Door Josien Kapma

Unilever challenge
The WUR Life Sciences hackathon on the 25 & 26th of October is a 32-hour long event to ignite data- and tech-driven collaborations across boundaries. Students, tech entrepreneurs, researchers, and domain experts work jointly on targeted challenges, side by side with representatives of leading Dutch agri-food businesses. In this blogpost Unilever presents the challenge they invite you to.
Taking stock of literature for future food flavours
Jan Koek: ‘we need better search for literature review’
"It was a somewhat obscure publication that I happened to run into, but it meant a breakthrough." Unilever’s challenge “Taking stock of literature for future food flavours” relates to a personal experience of food chemist Jan Koek. Jan Koek acts as the spokesperson for the Unilever challenge.

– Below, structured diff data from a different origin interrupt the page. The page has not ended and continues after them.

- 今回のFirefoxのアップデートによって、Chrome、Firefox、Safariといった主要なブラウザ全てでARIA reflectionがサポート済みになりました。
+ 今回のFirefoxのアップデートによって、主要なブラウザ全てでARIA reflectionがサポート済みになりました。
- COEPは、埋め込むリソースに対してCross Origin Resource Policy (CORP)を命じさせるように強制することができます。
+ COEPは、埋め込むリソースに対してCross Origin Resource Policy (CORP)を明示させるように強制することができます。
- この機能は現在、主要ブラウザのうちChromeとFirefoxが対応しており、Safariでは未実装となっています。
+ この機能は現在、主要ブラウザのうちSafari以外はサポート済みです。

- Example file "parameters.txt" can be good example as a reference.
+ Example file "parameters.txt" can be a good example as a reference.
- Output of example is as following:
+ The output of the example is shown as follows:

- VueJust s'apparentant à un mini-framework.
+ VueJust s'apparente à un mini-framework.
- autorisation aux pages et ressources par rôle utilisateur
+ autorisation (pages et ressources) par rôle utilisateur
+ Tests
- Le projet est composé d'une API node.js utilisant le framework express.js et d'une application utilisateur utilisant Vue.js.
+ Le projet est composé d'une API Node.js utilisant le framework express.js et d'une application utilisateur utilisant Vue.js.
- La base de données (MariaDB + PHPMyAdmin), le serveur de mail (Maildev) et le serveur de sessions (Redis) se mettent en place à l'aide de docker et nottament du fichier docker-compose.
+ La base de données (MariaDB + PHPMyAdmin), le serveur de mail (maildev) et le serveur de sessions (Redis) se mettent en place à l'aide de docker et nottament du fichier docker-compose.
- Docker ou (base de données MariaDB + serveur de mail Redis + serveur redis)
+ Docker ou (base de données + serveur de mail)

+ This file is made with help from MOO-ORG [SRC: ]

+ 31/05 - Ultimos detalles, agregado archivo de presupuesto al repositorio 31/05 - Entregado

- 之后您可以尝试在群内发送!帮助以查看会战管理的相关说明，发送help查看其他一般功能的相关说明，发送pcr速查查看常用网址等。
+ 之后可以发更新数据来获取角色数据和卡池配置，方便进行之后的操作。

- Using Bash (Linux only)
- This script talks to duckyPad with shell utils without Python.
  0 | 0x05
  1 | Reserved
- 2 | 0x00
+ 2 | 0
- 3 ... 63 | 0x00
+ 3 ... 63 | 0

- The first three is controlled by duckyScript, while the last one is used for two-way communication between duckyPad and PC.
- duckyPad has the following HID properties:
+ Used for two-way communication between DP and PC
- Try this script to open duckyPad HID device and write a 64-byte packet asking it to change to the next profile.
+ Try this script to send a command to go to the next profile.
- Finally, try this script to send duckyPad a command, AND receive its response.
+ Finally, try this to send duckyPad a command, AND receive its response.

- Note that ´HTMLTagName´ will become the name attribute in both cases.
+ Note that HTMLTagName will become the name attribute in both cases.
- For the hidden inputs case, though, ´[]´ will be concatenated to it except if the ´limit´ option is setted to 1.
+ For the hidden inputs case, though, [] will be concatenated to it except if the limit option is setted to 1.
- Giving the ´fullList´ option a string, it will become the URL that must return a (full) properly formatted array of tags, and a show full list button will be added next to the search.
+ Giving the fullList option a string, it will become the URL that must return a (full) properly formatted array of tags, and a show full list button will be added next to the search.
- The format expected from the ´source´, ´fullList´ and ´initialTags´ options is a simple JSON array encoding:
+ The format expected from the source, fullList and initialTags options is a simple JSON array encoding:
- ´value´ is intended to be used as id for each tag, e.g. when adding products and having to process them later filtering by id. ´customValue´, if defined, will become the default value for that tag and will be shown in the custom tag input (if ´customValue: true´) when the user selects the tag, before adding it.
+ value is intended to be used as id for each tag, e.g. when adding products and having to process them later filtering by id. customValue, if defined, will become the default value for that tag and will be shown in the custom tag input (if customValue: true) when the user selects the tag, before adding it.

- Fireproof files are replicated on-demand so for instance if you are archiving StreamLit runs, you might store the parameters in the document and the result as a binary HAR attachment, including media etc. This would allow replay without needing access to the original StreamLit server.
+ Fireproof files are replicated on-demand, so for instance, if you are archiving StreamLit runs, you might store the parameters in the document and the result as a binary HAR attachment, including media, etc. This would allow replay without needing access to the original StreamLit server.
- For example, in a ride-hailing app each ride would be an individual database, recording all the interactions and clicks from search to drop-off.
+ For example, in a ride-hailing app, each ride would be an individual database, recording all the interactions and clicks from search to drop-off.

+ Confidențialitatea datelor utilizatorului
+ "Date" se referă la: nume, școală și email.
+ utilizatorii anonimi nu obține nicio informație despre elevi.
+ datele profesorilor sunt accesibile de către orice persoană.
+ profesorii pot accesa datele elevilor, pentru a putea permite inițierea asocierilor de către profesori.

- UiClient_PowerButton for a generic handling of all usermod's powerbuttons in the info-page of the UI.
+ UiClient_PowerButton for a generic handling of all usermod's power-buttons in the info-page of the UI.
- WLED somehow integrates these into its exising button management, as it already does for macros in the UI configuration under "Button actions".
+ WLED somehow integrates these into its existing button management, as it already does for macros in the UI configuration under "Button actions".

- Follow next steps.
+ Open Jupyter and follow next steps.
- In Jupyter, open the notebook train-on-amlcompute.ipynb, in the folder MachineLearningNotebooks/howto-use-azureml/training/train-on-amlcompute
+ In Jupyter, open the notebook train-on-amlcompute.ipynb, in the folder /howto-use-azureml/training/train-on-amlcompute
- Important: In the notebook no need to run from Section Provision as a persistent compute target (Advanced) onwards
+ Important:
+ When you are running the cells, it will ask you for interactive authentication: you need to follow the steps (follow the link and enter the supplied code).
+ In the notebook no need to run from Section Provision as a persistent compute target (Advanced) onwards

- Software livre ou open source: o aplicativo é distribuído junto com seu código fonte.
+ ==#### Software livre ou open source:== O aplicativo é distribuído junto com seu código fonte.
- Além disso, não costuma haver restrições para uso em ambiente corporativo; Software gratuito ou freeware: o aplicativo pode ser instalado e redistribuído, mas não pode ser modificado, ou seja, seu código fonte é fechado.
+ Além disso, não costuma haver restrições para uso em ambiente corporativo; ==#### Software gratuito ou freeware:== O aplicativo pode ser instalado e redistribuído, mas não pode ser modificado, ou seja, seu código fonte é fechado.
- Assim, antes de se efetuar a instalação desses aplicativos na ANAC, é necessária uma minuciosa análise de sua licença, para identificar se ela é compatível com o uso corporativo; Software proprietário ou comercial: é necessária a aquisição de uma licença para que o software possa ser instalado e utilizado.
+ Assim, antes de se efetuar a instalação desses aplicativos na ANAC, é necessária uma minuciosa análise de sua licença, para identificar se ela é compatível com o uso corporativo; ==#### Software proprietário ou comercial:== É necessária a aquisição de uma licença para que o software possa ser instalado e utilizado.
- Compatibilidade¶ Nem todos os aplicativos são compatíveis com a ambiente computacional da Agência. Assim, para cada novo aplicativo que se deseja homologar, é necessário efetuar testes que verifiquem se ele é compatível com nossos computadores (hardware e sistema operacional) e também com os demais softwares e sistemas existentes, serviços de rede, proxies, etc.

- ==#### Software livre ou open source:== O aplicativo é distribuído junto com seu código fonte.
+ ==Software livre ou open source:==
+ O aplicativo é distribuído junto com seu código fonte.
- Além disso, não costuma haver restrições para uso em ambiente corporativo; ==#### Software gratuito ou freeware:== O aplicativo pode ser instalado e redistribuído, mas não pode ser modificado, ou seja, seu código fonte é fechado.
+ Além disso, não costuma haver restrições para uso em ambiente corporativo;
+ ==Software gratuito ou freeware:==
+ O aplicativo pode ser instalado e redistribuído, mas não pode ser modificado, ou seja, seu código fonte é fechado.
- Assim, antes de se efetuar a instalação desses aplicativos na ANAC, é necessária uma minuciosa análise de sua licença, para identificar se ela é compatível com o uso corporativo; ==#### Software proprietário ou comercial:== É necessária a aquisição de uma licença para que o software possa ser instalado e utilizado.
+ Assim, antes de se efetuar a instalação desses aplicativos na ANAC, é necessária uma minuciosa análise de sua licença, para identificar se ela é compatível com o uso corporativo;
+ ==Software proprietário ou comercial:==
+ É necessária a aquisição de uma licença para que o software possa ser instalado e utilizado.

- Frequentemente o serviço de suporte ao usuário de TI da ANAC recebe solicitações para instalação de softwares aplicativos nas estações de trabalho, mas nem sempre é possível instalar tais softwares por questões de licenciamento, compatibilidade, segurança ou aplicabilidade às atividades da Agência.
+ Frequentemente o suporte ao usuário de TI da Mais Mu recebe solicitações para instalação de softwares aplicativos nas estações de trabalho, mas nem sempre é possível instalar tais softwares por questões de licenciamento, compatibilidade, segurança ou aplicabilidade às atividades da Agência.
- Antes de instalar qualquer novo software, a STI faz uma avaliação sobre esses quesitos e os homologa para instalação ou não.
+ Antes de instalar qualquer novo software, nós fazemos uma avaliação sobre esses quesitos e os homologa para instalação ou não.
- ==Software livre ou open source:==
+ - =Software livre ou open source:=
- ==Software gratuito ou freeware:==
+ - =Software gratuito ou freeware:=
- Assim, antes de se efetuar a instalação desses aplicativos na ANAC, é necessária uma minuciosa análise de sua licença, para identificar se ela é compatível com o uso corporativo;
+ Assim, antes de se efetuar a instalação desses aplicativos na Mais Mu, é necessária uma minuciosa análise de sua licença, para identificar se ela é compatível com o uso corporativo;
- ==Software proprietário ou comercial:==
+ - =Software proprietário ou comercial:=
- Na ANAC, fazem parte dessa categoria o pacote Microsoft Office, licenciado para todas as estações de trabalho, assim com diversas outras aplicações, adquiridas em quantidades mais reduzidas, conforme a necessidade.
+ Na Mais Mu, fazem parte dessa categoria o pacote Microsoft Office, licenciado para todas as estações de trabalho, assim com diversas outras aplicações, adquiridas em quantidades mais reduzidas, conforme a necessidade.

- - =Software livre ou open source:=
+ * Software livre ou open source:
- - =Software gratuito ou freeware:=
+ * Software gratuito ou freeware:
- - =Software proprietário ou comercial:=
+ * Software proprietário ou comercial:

In 2017, by mere coincidence, Koek came across a 1998 scientific publication that offered essential clues to a major project he worked on. The extensive literature reviews by the project had completely missed this article. Koek: "What else did we miss? There is an almost exponential growth of scientific publications, even in our in-company experimental and report databases. Scifinder and Google are not good enough, we need more specific search engines."
There are not only too many complete misses (false negatives) as well as too many false positives. The idea of this challenge is to train AI to search better.
Koek, who has over 25 years of Unilever experience, will mentor and guide the team. His experience as a secondary school chemistry teacher might come in handy. He can evaluate the quality of search results as he is a Maillard specialist. There will also be data science expertise. Wendy van Herpen, Digital R&D director at Unilever, says: ”We want to strengthen these kind of collaborations beyond the boundaries of Unilever. This team and this challenge are not a one-off activity, but rather an open invitation to getting to know each other. Feel welcome to join our challenge!”

Taking stock of literature for future food flavours
Within foods research at Unilever, we look for healthy natural flavours for our brands. Unilever believes food can be a force for good and looks for ways in which its food brands can be better for people and better for the planet. The trend is towards vegan, to reduce the impact on the planet. Flavours that people appreciate and that can be produced from non-animal food ingredients often make use of an assembly of specific chemical reactions, collectively named as the Maillard reaction. The Maillard reaction brings the authentic colours, aromas and tastes resulting from familiair home cooking processes (boiling, grilling, roasting etc). The Maillard reaction has been widely researched in thousands of experiments in different conditions all over the world, but despite all the research, the Maillard reaction remains unpredictable due to its complexity.
Although being unpredictable and not amenable for modelling, the huge amount of publications & patents with specific data on the Maillard reaction out in the open domain might give new insights and potential if efficiently processed (read, relevant data extracted and analysed). Will this hold clues to better modelling of the reaction? Can we make the future stock cube by taking stock of large volumes of the current literature on Maillard?
Better learning
New insights from literature can lead to better, more sustainable and natural processes for current flavour preparation, while making use of AI to search the literature could guide to less and more critical experiments to get to these processes, i.e. experimentation in a more sustainable way. Learnings from this could easily be applied to other food industrial areas having already loads of publications and patents.
Access to a well-prepared subset of research literature
For this challenge our information specialists have compiled a subset of relevant literature. No time will be lost organizing access. For setting up the rules for selecting relevant passages, you will work with chemists and food experts as well as data scientists.
Goal
To test if automated analysis of existing scientific literature, helps us better predict the outcome of Maillard experiments.
Can we create a model that predicts if an article or paragraph is relevant when looking for a specific outcome of the Maillard reaction? Can we automatically create an overview of all experimental conditions under which the Maillard reaction was tested and link these conditions to outcomes?
Who are we looking for?
We could use as team members: Aspiring text-mining or search specialists, food technologists and chemists who like adding some flavour to their skills! We have experts with mentoring abilities.
About Unilever
Unilever is one of the world’s leading suppliers of Foods & Refreshment, Beauty & Personal Care and Home Care products with sales in over 190 countries and reaching 2.5 billion consumers a day. Unilever has around 400 brands found in homes all over the world, including Knorr, Dove, Dirt Is Good, Rexona, Hellmann’s, Lipton, Wall’s, Lux, Magnum, Axe, Sunsilk and Surf. Since 2010 Unilever has been taking action through the Unilever Sustainable Living Plan to help more than a billion people improve their health and well-being, halve their environmental footprint and enhance the livelihoods of millions of people as they grow their business.